If a state decided to enact a tax credit, or a rebate, or some method of ensuring that the money never entered government hands, it would be law, and therefore not against it. And I don't see how it would be unconstitutional under any Supreme Court of any time period. It's their state, they maintain their autonomy on such matters. States can provide whatever tax credits they damn well please for whatever reason, just so long as it is equally applied.
And once again, all the civilized ones also have public education systems. Do they not? On what basis should they no longer be paid for by taxes? Because some provincial Christians think the public schools are "propagandizing" their children by deliberately removing religion from the schools?
They do have a public school system. I'm not saying we should get rid of the public system. The basis that they should not have to pay these taxes is the same justification that the Amish don't. People should have the freedom to raise their kids as they so desire, and they should not have the yoke of the government squeezing them for as much as they can, and running them into the public school system if they don't desire that. There is absolutely, positively, nothing wrong with a religious education. If people want to "propagandize" their children, then that is their business. They are the parents of the child, not you. I'm sure you "propagandize" your children, if you have any. That's a personal matter of the home, and people should be able to make their own decisions on these matters. If people want their kids to go to a religious school, then they should have that right. Private school shouldn't just be for the American oligarchy.
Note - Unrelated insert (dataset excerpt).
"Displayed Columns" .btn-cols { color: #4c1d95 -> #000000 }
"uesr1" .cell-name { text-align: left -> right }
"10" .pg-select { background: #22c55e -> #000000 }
But most of them had the common sense to keep religion out of government, because they understood that governments should be secular instead of theocratic.
This doesn't make government theocratic. Especially at the federal level. The founding fathers really had no problem with states having their own official religions written into their constitutions. To them it was the decision of the state. So I have a hard time swallowing the idea that the founders would have harbored antipathy regarding a policy such as this, which does nothing but open the door to school choice for parents and students
At least one backward state had a state religion back then, and some of the Southern states would not have adopted the Constitution if it had been expressed any clearer.
I have a few books that I'd like you to read. You should start with Madison and Jefferson by Burstein and Isenberg. In that book you will find some lengthy chapters about the northerners were accusing the south of abandoning God. Connecticut and Pennsylvania were easily the most feverishly religious states of the union. The northern federalists frequently attacked the deist, or atheist ideologies of many Virginia politicians. They attacked them, Thomas Paine, and others. They even went so far as to call them atheist anarchists! They were viewed and painted as supporting the French Revolution and the more "socialist" style of philosophy professed by French enlightenment philosophers of the time. It sure wasn't the Virginia Dynasty that was wrapped up in religion at the time the constitution was ratified.